The leaders will also exchange views on strengthening nuclear safety, which has become the focus of renewed attention following the Fukushima nuclear accident in Japan last year, Xinhua reported.
Chinese diplomats said President Hu will deliver a speech at the summit to elaborate China's position, efforts and important measures regarding nuclear security.
"As a huge country for nuclear energy development, China has always attached great importance to nuclear security and actively participated in international cooperation on nuclear security," Chinese Assistant Foreign Minister Ma Zhaoxu told a press briefing on March 20.
Ma said that China hopes the Seoul summit will improve international consensus, promote international cooperation on nuclear security, enhance global nuclear material and nuclear facilities security, and promote the sustainable development of nuclear energy.
He also expressed China's willingness to actively participate in the discussion of the communique of the Seoul Nuclear Security Summit, which will be the outcome document from the summit.
"The communique will clearly manifest the consensus and resolution of the leaders to enhance international cooperation on nuclear security," he said.
According to the International Atomic Energy Agency (IAEA), from 1993 to 2011, more than 2,100 incidents of nuclear and radioactive materials were confirmed, of which about 400 incidents involved unauthorized possession, movement or attempts to illegally trade or use nuclear and radioactive materials.
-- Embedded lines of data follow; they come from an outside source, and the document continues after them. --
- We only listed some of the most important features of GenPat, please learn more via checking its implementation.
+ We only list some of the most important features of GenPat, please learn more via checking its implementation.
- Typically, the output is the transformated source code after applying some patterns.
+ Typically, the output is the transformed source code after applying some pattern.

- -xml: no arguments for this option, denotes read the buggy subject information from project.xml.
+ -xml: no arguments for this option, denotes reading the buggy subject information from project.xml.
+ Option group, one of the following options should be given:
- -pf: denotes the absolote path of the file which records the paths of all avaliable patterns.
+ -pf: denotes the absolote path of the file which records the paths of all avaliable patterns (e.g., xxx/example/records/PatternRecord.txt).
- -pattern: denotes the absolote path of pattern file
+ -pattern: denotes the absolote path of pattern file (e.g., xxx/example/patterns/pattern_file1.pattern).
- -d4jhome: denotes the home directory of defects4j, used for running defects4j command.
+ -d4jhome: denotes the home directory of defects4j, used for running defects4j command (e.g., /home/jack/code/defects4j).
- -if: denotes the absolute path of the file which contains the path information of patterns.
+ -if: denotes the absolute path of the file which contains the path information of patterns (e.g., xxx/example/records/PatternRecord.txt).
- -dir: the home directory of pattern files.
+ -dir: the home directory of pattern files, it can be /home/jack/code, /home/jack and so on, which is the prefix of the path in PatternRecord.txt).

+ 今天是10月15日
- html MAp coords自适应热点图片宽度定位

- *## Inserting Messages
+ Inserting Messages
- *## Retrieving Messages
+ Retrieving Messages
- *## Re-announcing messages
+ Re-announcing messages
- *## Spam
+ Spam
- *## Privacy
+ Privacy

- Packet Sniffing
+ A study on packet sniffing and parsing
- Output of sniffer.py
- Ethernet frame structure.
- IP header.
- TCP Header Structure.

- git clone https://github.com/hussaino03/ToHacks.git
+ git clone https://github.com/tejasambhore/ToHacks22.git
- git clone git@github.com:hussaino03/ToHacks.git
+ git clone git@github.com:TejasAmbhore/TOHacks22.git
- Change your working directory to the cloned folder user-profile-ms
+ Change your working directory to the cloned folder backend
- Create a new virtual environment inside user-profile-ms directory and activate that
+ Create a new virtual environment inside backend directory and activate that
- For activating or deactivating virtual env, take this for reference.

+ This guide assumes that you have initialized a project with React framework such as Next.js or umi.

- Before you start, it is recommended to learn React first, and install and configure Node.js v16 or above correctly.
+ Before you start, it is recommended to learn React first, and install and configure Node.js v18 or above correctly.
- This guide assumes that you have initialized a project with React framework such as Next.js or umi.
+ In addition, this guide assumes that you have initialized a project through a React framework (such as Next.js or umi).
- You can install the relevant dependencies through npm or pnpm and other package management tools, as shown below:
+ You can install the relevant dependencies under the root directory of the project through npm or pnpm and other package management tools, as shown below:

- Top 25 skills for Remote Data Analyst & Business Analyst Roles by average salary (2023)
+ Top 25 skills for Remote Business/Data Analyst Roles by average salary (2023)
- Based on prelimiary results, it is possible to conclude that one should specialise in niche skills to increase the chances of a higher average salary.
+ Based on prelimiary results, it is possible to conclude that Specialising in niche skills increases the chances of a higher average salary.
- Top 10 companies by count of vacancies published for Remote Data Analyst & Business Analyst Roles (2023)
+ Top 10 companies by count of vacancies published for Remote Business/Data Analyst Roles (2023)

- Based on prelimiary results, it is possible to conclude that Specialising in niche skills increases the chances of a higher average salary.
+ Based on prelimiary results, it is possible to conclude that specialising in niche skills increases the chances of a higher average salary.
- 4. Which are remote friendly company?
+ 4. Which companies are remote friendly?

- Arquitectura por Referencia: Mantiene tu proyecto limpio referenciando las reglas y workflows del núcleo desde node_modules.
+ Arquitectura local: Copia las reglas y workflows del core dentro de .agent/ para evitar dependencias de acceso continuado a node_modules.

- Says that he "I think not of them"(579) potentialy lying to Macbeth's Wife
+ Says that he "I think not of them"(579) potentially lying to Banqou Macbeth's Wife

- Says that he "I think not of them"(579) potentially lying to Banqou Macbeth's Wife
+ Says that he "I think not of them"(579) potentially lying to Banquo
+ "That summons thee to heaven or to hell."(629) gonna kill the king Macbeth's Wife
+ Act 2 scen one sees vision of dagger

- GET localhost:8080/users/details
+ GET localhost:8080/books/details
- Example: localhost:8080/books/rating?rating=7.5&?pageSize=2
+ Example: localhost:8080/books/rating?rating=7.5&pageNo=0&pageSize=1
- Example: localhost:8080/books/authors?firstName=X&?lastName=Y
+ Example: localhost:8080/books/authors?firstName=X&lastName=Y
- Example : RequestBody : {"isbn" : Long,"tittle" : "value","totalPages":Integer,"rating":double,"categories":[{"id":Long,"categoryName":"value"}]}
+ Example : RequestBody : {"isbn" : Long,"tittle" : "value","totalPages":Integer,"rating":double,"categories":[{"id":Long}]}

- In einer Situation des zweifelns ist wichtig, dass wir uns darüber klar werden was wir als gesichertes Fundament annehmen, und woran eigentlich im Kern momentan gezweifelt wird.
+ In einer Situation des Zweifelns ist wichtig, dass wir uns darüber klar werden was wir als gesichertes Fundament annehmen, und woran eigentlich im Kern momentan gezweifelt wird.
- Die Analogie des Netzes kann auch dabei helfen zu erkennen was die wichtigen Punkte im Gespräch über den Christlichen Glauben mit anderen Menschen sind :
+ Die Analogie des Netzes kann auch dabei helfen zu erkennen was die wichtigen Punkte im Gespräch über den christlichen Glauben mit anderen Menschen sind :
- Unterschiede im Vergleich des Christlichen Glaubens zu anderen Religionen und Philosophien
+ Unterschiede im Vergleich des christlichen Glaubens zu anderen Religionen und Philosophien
Khammar Mrabit, director of the IAEA's Office of Nuclear Security, said at a press briefing last week that more needs to be done to improve the safety of nuclear and radioactive materials worldwide.
"Nuclear and other radioactive materials are still not properly secured. We have roughly around 200 incidents per year," he said, adding that "continuous improvement is a must. Complacency is bad."
The Seoul summit is a follow-up of the first summit in Washington in April 2010, at which leaders from 47 states and three international organizations discussed plans to strengthen nuclear security by preventing the misuse of nuclear materials by non-state actors.
President Hu attended the Washington summit and delivered a speech entitled "Join hands to meet nuclear security challenges and promote peace and development."
On the sidelines of the Seoul summit, Hu is expected to meet some other leaders to discuss bilateral ties and issues of mutual concern.
Hu will also travel to New Delhi for a meeting of the BRICS, which groups Brazil, Russia, India, China and South Africa.
After that, the Chinese leader will pay a state visit to Cambodia.